The garden bed would be in direct sun most of the time, even if that land it was on tilts a little north. Did I want my tallest plants in the center surrounded by shorter plants? Did I want the taller plants in the back, away from the side facing the deck and kitchen window?
Eventually, after drawing several diagrams, I decided that it would be a little bit of both. Putting the big plants in back and moving towards the viewing area with progressively smaller plants seems reasonable. But it also, I ‘m told (again without mentioning my wife’s name) it could be boring. She’s right. My latest drawing contains pockets of large and small in different places.
The “big-in-the-back” method is commonly seen in border gardens. Some people like its “marching soldier” resemblance. It gives the effect of a flower parade coming your way, especially when smaller, wider plants are put forward. But then, often dictated by posts of shade and sunlight, mixing plants of various sizes can also be attractive. And, as my wife says, more interesting.

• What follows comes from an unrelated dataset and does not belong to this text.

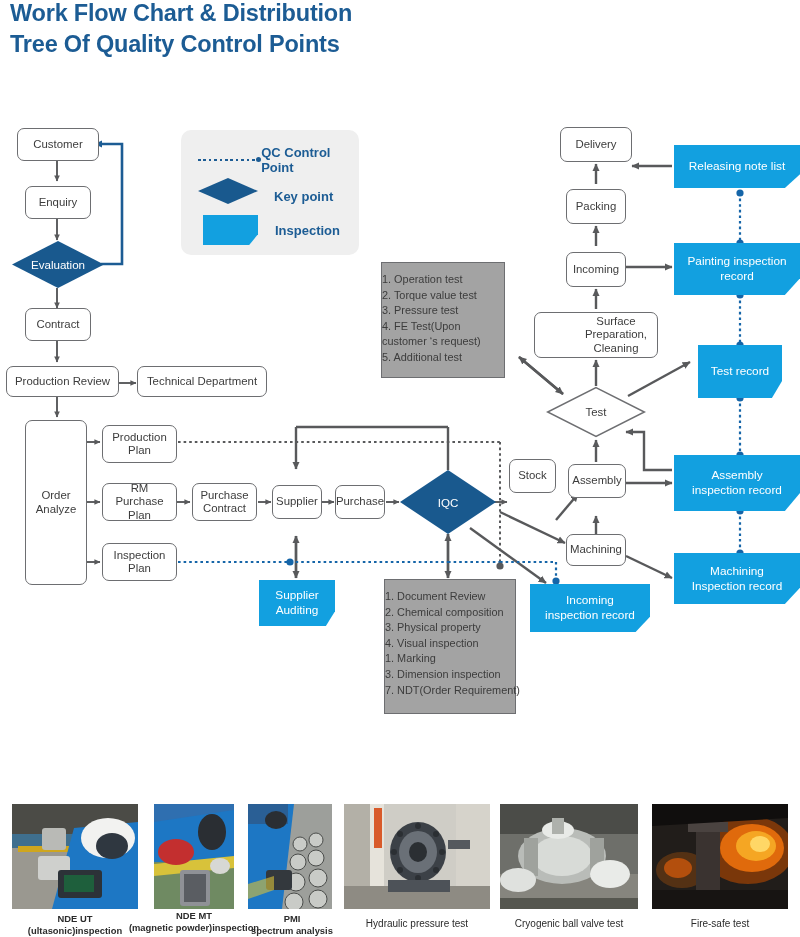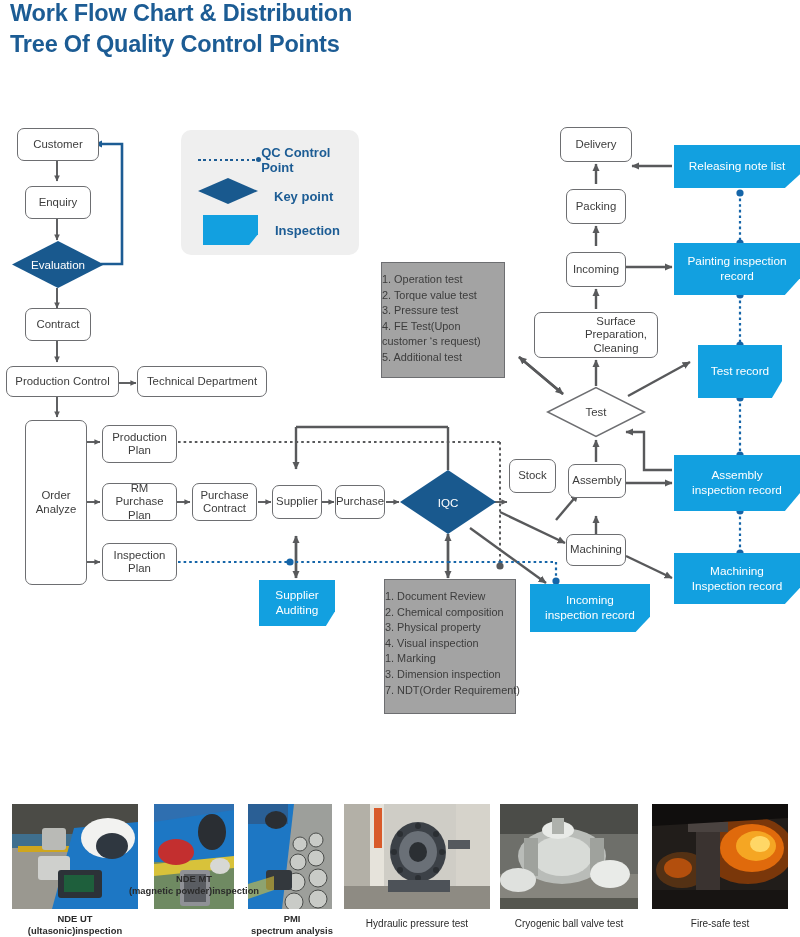"Production Control" div.pbox { text: Control -> Review }
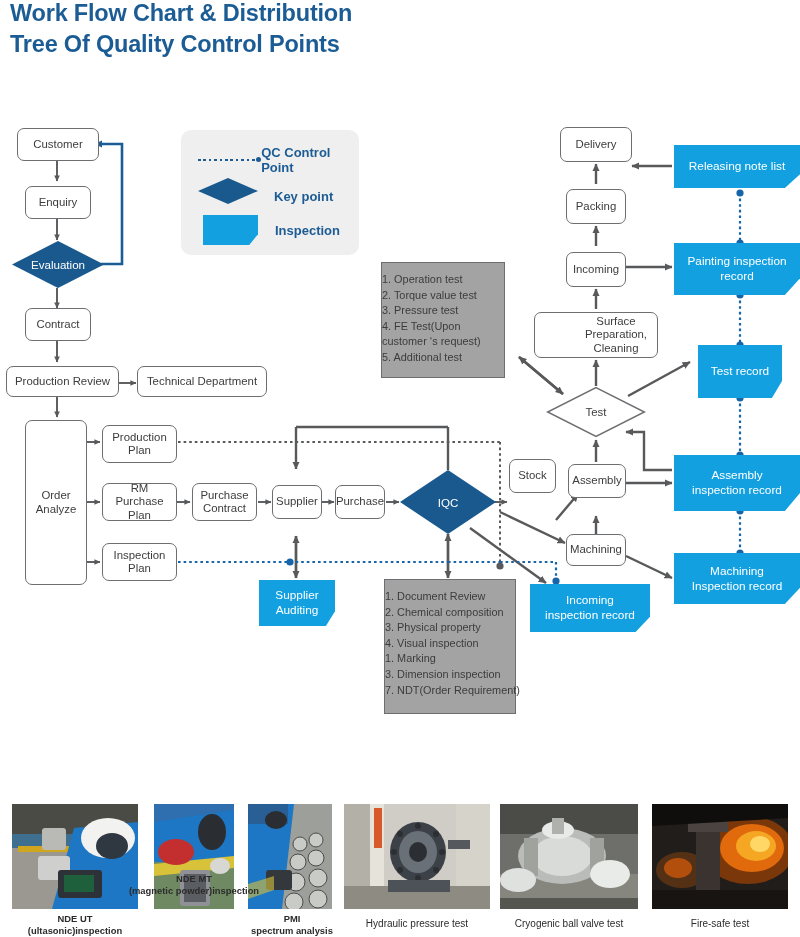"NDE MT" div.cap { top: 873px -> 910px }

I’ve decided on a cluster of smaller plants at the point where the fence and hedge come together and provide some shade. Considering the light, I’ll be choosing plants accordingly. Here’s a good general guide to border planting, even if it does keep to the traditional, big-in-back method.
My main consideration in choosing plants for both my bed and border will be their water consumption. What plants will give me the look I want, and that includes flowers, without requiring a lot of water? Is it possible to have color in the late summer, when conditions are at their driest. I’ll take any advice, including pictures, from your flower beds.